I understand and feel that an emotionally/spiritually balanced mind is the cornerstone here...and that's the biggest thing missing in my life.

i would totally agree with this idea...that balance is necessary for a fruitful, joyous existence...but even with that realization, i was so deep in the MIND RUT of depression and negativity that i was always left wondering how to define the balance i knew i needed to find.

in other words---the feeling of balance, the joy and peace of mind---was alien to me. i came to the conclusion it was going to be incredibly difficult trying to reach such an unfamiliar goal. oftentimes, despite having the knowledge of how to better myself, i felt totally blind and helpless. its a pretty miserable feeling that im sure others are (unfortunately) familiar with.

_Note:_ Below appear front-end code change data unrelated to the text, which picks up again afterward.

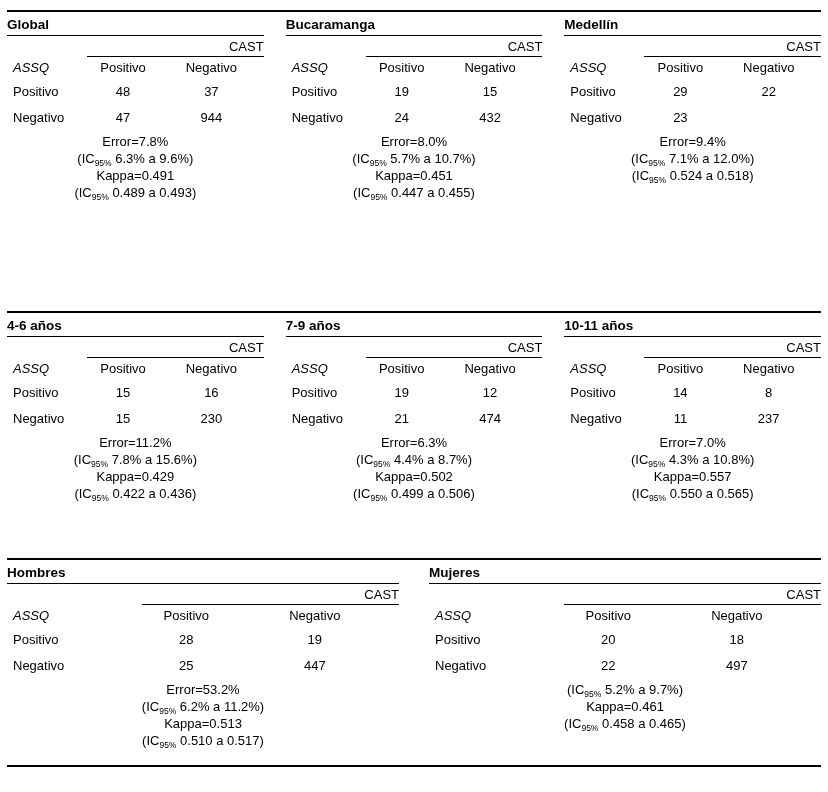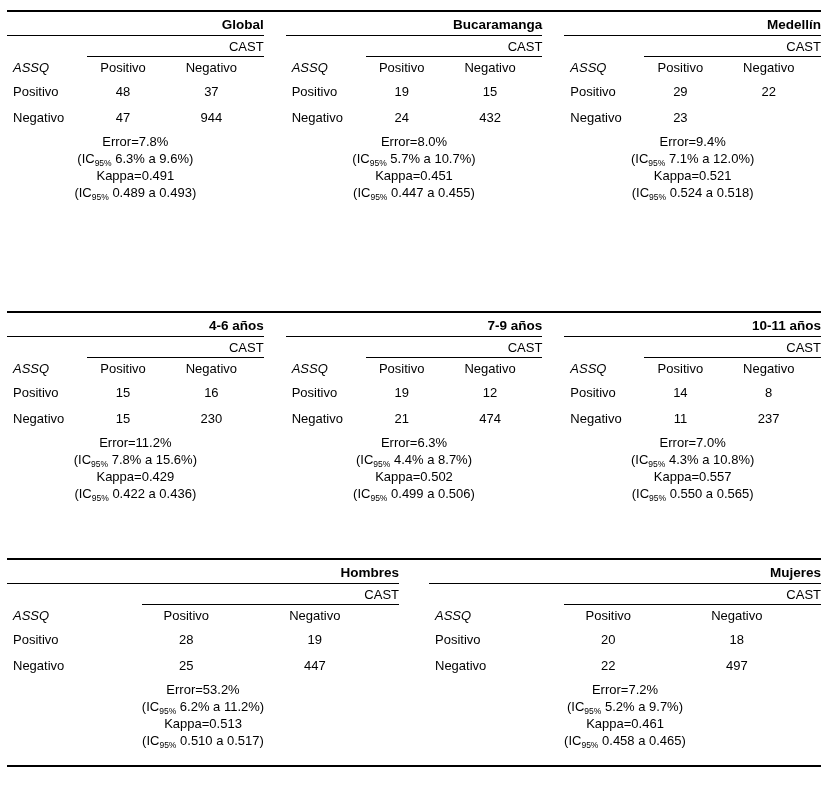"Global" .panel-title { text-align: right -> left }
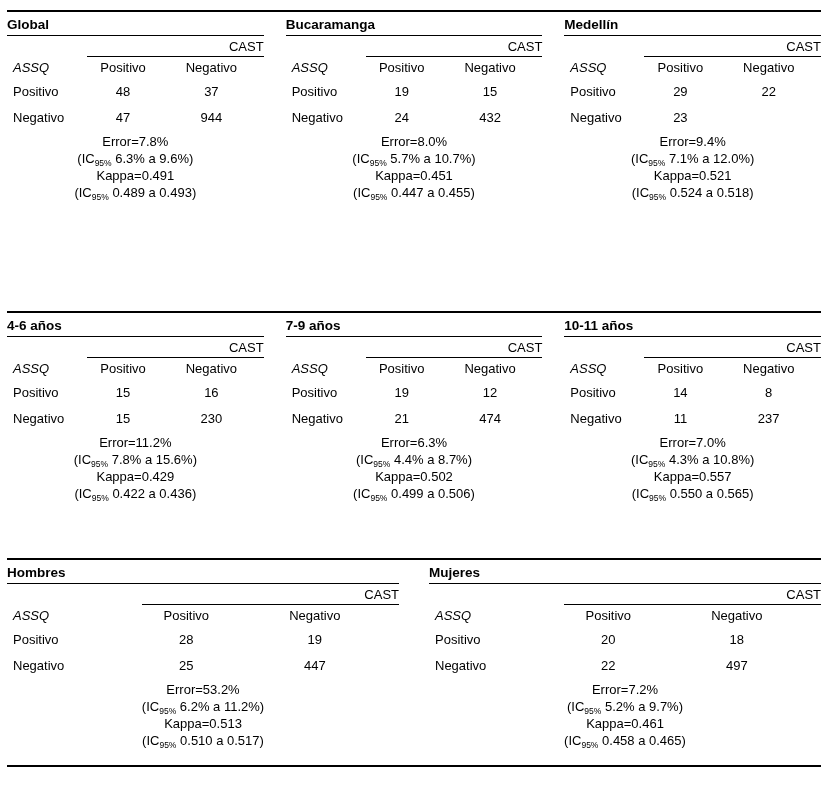"Kappa=0.521" div.stat-line { html: <div>Kappa=0.521</div> -> none }
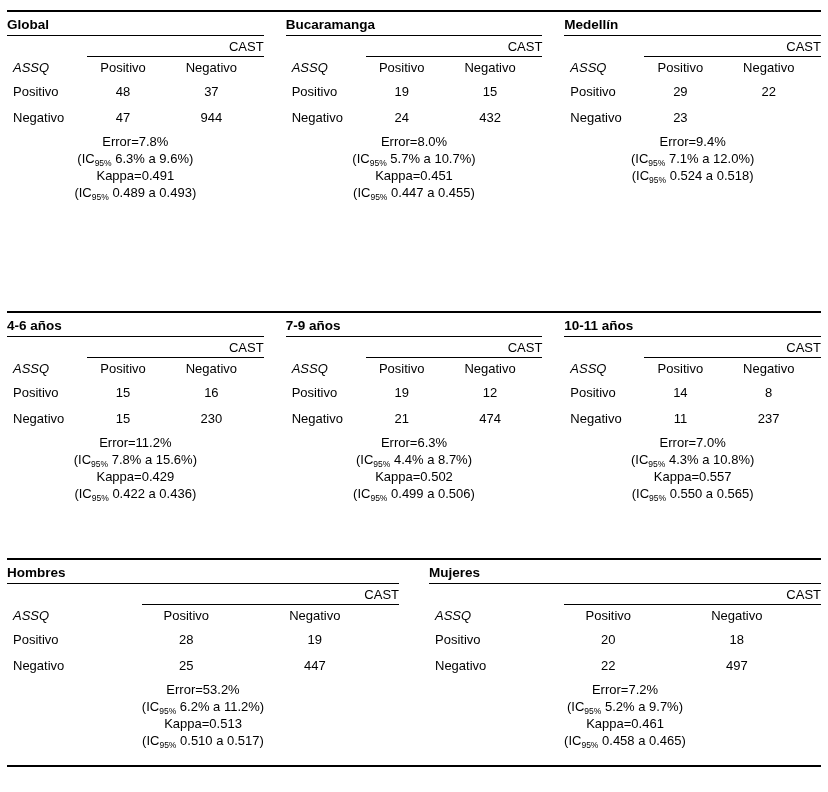"Error=7.2%" div.stat-line { html: <div>Error=7.2%</div> -> none }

i found that once i began to subscribe to a spiritual belief system, it became a lot easier to grow and evolve out of the depression. being able to visualize and understand a 'mechanism' behind spiritual growth/evolution made it easier to accomplish --- regardless of whether or not i ever actually BELIEVED in the spiritual system.


SO IN SHORT, i'm suggesting you get spiritual--- though, the reality of that suggestion is much more complex than such a cliched meme could ever suggest. and i feel that there's such a negative connotation associated with the suggestion of spirituality that, unless preemptively defended, its often immediately dismissed.